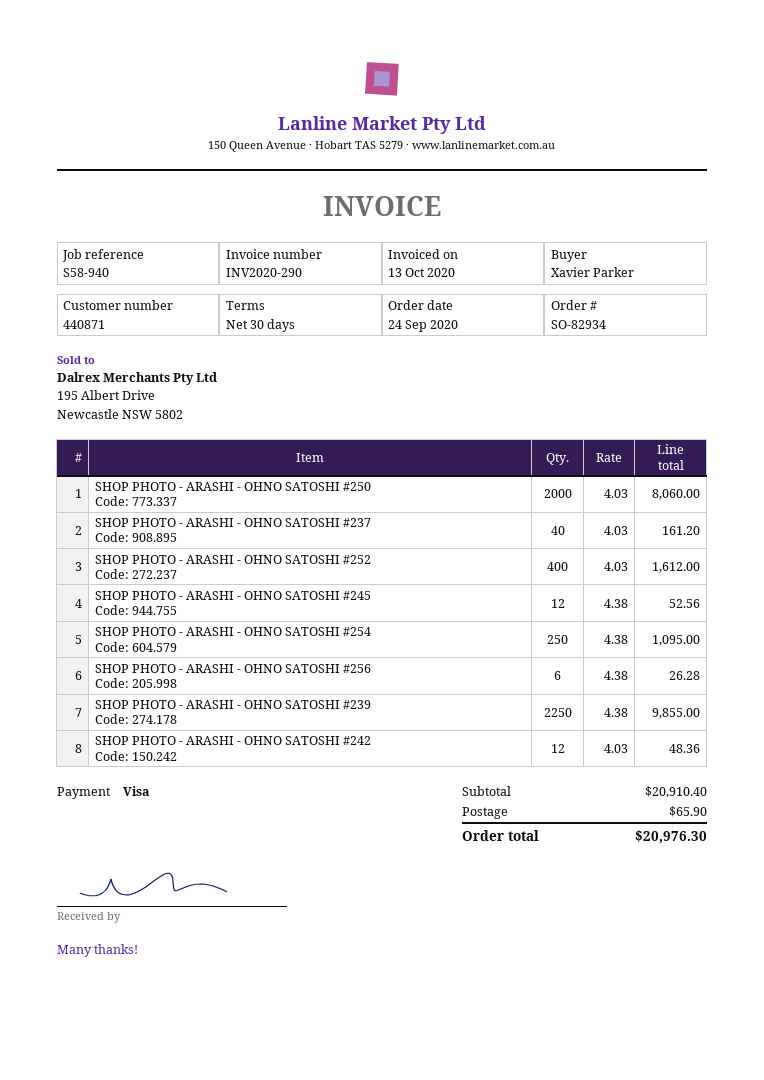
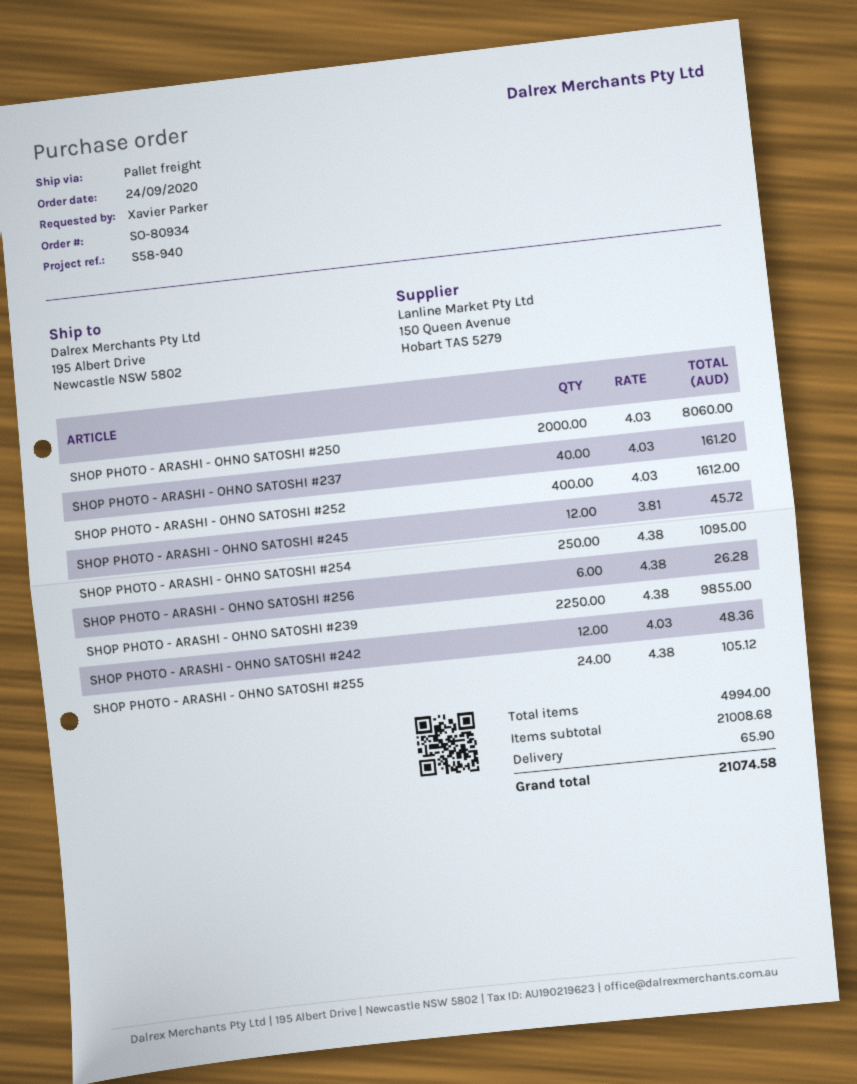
order number: SO-82934 -> SO-80934
SHOP PHOTO - ARASHI - OHNO SATOSHI #245: 12 x 4.38 = 52.56 -> 12 x 3.81 = 45.72
SHOP PHOTO - ARASHI - OHNO SATOSHI #255: none -> 24 x 4.38 = 105.12
subtotal: 20910.40 -> 21008.68
total: 20976.30 -> 21074.58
──────────────────────────────
> [Exercise objective]: Starting at the line that contains "SHOP PHOTO - ARASHI - OHNO SATOSHI #245: 12", retype each line through the last one in the records, both included, and add nothing.

> [Task output]:
SHOP PHOTO - ARASHI - OHNO SATOSHI #245: 12 x 4.38 = 52.56 -> 12 x 3.81 = 45.72
SHOP PHOTO - ARASHI - OHNO SATOSHI #255: none -> 24 x 4.38 = 105.12
subtotal: 20910.40 -> 21008.68
total: 20976.30 -> 21074.58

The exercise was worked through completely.